Pourtant, je n’oublie rien : en 2006, avant les investitures PS aux législatives, j’avais été très surprise de la charge lourde de Pierre Mauroy contre Martine Aubry, de mémoire, je pensais qu’ils s’entendaient bien et se respectaient. Et tous ces articles de presse relatant cet épisode d’un bureau politique PS où Pierre Mauroy avait finalement sorti tous ses griefs et tout ce qu’il avait sur le cœur, qui avaient fait l’effet d’une petite bombe dans l’Hôtel de ville. Sa déclaration : “Martine Aubry a fait beaucoup de mal aux Lillois” est une phrase qui restera dans l’histoire. Je n’étais pas à l’époque dans les secrets de Pierre Mauroy, ni dans ceux du PS national, et oui j’avais été vraiment choquée. Je dois dire que des années plus tard, avec du recul, je comprends et surtout je partage complètement cette analyse de notre ancien maire et Premier Ministre.

Pour la cérémonie d’hommage, la liste des invités s’est montée sans difficulté entre le PS, la ville et la famille. Moi je suis particulièrement mobilisée sur l’organisation de l’événement, donc la préparation du portrait, de la musique, du placement des personnalités, du discours du maire et la mobilisation du personnel pour accueillir ce grand événement au niveau protocolaire. C’est sur ce point que la mission était la plus complexe car il fallait s’assurer de la présence des ministres et se coordonner avec leurs cabinets. 
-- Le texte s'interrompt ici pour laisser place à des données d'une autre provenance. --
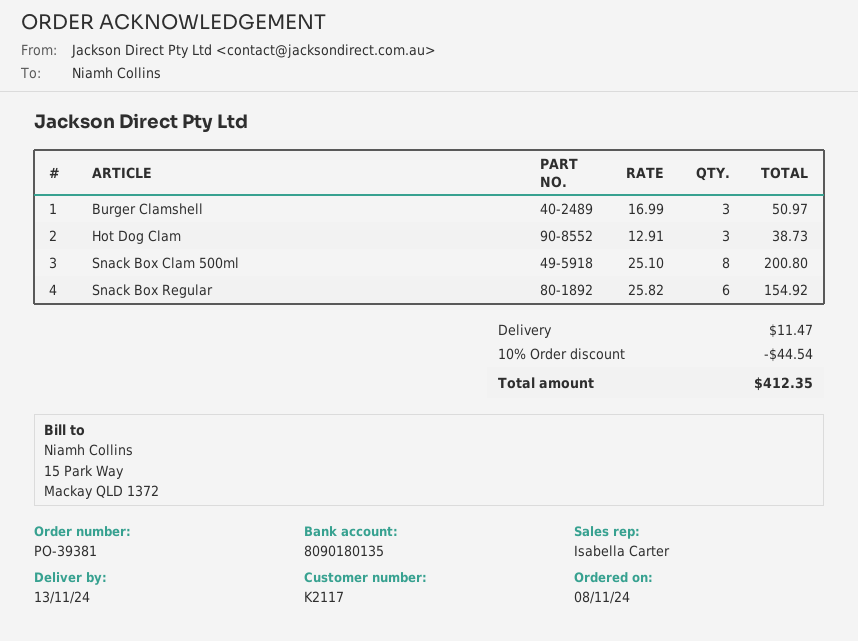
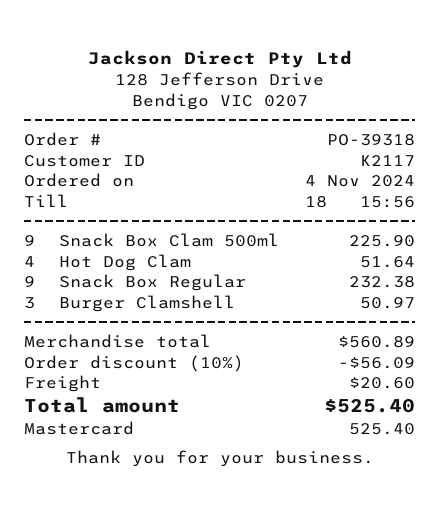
order number: PO-39381 -> PO-39318
order date: 2024-11-08 -> 2024-11-04
Hot Dog Clam: 3 for 38.73 -> 4 for 51.64
Snack Box Clam 500ml: 8 for 200.80 -> 9 for 225.90
Snack Box Regular: 6 for 154.92 -> 9 for 232.38
discount: 10% = 44.54 -> 10% = 56.09
shipping: 11.47 -> 20.60
total: 412.35 -> 525.40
J’ai travaillé nuit et jour sur cet événement qui devait être parfait. Je revoyais parfois Pierre Mauroy dans son grand bureau en bois. Il semblait y garder son sang-froid en toutes circonstances. C’est une image inspirante. Je dois rester sereine pour être efficace. Et rassurer mon équipe. Cette dernière abat un travail extraordinaire. Durant plusieurs jours, nous ne nous occupons plus que de cette cérémonie d’adieu. Les jours précédant l’événement, la mairie, avec ces hauts plafonds, a alors des allures de cathédrale. Tout le personnel est en deuil. Il y règne une émotion indéniable. J’ai le souvenir plus particulier d’une scène : la répétition la veille des obsèques.  Avec une centaine de volontaires parmi les agents municipaux, nous nous plaçons dans le “grand carré” de l’hôtel de ville, un grand espace en marbre quadrillé de piliers culminant à 12 mètres de haut. Nous nous faisons figurants, pour évaluer la disposition des invités, avoir une vue d’ensemble des emplacements et des flux. 

On y avait installé les chaises, le portrait de Pierre Mauroy, le recueil, sorte de livre d’or, sur lequel les Lillois viennent écrire quelques mots, quelques lignes d’hommage.

La veille de la répétition j’avais briefé le personnel et j’avais été frappée par le silence. Tous les employés municipaux avaient un immense respect pour Pierre Mauroy. Ce dernier, comme il l’avait fait avec moi, leur avait témoigné du respect et de la considération. Quel que soit leur poste. Pour honorer sa mémoire, tous proposent de se rendre utile, tous tiennent à participer à la réussite d’un hommage majestueux. La répétition doit être parfaite. C’est un moment très beau. Je suis la chef d’orchestre d’un protocole à la fois formel et familial. La grande famille municipale de Pierre Mauroy. 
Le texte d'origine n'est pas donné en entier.